The new indictment lays out a plan that goes far beyond the mob.

While certain Oath Keepers members and affiliates inside of Washington, D.C., breached the Capitol grounds and building, others remained stationed just outside the city in [quick-reaction force] teams. The QRF teams were prepared to rapidly transport arms into Washington, D.C., in support of operations aimed at using force to stop the lawful transfer of presidential power.

So the plan was to overwhelm the Capitol with numbers, then bring in the guns to hold it.

The obvious question is whether the people plotting Trump’s January 6 strategy (the so-called “Green Bay sweep“) knew about this or were complicit in its planning. GB Sweep plotter Peter Navarro claims not, but his plan seems to have had a big hole in it, which an armed militia occupying the Capitol might have filled: A Capitol occupation might have pushed the election certification past Inauguration Day, opening up a huge can of worms could justify authoritarian action.

And Roger Stone is connected to both groups. Maybe that’s why he pleaded the Fifth rather than tell the January 6 committee what he knows.

https://www.nytimes.com/2021/11/09/us/politics/jan-6-subpoena.html

All of which leads to this week’s second development: Electoral College fraud.

When I first ran across the Eastman memo, the game plan for Trump’s attempt to steal the election he lost by seven million votes, this part made me scratch my head:

When [Vice President Pence] gets to Arizona [in the state-by-state electoral vote count], he announces that he has multiple slates of electors, and so is going to defer decision on that until finishing the other States. … At the end, he announces that because of the ongoing disputes in the 7 States, there are no electors that can be deemed validly appointed in those States.

Multiple slates of electors? Where did that come from? There have been rare cases in American history where rival slates of electors were named by rival sources of certifying authority. In 1876, for example, Florida’s Republican-dominated Board of Canvassers declared Rutherford B. Hayes the winner and certified his electors. And then the newly elected Democratic governor appointed a new Board of Canvassers that certified Tilden’s electors. So both sets submitted their credentials to Congress.

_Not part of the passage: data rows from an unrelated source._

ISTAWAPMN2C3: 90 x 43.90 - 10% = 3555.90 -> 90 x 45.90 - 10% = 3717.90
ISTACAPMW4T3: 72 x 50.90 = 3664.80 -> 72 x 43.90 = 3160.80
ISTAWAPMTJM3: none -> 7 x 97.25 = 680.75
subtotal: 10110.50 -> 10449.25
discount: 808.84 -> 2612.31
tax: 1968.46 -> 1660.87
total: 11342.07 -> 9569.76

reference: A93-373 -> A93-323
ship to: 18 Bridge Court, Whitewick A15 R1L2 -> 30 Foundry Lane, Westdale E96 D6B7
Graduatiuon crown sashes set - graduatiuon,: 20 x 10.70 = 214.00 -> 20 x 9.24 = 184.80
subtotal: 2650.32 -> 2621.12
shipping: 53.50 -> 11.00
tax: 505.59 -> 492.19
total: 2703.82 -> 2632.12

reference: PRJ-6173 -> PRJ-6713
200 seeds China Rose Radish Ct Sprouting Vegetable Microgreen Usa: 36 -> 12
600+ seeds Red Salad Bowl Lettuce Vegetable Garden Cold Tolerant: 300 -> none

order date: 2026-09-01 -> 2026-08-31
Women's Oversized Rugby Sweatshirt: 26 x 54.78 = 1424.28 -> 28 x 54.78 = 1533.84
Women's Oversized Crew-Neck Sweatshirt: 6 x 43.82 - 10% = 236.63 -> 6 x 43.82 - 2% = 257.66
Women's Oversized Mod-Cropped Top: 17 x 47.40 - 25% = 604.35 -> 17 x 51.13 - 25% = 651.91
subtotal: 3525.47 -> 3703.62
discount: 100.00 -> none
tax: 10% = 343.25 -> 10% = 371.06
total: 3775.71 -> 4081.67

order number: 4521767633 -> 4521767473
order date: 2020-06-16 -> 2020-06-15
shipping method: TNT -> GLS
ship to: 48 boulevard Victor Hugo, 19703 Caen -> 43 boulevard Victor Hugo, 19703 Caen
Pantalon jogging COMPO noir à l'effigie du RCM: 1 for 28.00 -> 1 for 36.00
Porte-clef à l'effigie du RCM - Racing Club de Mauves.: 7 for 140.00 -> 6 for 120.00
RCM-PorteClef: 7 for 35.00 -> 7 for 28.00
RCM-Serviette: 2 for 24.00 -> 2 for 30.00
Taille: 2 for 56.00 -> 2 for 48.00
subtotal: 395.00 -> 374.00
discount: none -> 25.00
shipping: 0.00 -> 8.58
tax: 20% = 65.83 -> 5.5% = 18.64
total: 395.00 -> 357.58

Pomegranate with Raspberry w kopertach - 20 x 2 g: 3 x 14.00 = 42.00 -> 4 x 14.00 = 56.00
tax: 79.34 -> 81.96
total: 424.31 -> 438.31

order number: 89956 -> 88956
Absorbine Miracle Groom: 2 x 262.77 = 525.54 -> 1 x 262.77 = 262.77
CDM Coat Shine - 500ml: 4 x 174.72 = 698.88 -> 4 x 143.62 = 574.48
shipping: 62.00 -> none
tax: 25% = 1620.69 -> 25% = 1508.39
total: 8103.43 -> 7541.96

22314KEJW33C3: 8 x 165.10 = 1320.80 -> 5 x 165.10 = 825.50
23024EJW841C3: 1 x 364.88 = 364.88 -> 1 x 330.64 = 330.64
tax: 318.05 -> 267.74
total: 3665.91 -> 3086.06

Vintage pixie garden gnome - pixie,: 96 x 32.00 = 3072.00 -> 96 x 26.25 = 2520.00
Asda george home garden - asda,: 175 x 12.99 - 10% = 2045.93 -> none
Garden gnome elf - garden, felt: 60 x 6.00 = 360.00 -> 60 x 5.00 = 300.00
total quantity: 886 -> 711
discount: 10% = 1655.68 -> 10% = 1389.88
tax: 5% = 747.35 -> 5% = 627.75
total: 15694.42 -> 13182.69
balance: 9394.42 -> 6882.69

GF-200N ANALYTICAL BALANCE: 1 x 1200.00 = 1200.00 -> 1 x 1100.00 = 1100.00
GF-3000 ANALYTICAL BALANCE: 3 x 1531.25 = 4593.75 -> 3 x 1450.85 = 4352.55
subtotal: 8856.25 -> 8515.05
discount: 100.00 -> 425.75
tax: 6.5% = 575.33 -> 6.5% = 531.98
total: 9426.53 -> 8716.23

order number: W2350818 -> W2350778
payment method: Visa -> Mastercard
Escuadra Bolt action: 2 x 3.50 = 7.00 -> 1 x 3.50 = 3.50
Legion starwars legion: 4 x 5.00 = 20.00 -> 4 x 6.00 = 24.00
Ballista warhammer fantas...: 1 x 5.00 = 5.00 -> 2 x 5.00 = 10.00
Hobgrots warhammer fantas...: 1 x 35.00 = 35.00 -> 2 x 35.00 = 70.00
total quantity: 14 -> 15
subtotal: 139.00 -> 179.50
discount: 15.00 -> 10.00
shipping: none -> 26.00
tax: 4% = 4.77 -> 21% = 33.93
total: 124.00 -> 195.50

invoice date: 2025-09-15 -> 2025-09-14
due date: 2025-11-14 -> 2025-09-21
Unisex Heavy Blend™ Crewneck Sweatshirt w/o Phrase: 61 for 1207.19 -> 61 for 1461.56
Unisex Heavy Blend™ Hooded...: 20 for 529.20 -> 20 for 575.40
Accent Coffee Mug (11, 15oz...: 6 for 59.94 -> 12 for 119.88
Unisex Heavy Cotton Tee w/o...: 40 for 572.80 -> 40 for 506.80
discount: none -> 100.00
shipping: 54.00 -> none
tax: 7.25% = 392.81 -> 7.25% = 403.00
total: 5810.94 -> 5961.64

But the Electoral Count Act of 1887 was supposed to straighten all that out. Each state prepares a certificate of ascertainment signed by the governor (an example is to the right), listing the state’s electors. I could imagine a state legislature deciding that the ECA was unconstitutional and submitting a rival slate, or a state’s supreme court declaring that the governor’s signature was illegal in some way, but I hadn’t heard of anything like that happening. So: what “multiple slates of electors”?

Now we know. In seven states that Trump lost, his defeated candidates for the Electoral College signed fraudulent documents declaring themselves to be “duly elected and qualified Electors”. The fake certificates are all similar, suggesting that somebody — Mark Meadows? — distributed a template. And they didn’t do this just for personal satisfaction. They sent the fake certificates to the National Archives and to Congress as if they were real.

Given how much trouble ordinary Americans would be in if we, say, printed our own drivers licenses, I have to wonder if this forgery is illegal. George Conway, Kellyanne’s lawyer husband, tweeted:

Anyone who prepared or submitted, or aided, abetted or conspired in the preparation or submission of, false electoral-vote certificates, would presumably be guilty of a host of federal and state criminal offenses. False electoral certificates ought to be easy pickings for prosecutors.

Michigan Attorney General Dana Nessel agrees:

Under state law, I think clearly you have forgery of a public record, which is a 14-year offense, and election law forgery, which is a five-year offense.

Since this is a multi-state election fraud case, she thinks the federal Department of Justice should take the lead, and has referred the matter to them. (To their credit, Fox News reported this story. It’s enlightening to read the comments as Fox viewers try hard not to understand what Fox has just explained to them. I’m reminded of what Oliver Wendell Holmes said about a closed mind: It’s “like the pupil of the eye. The more light you shine on it, the more it will contract.”)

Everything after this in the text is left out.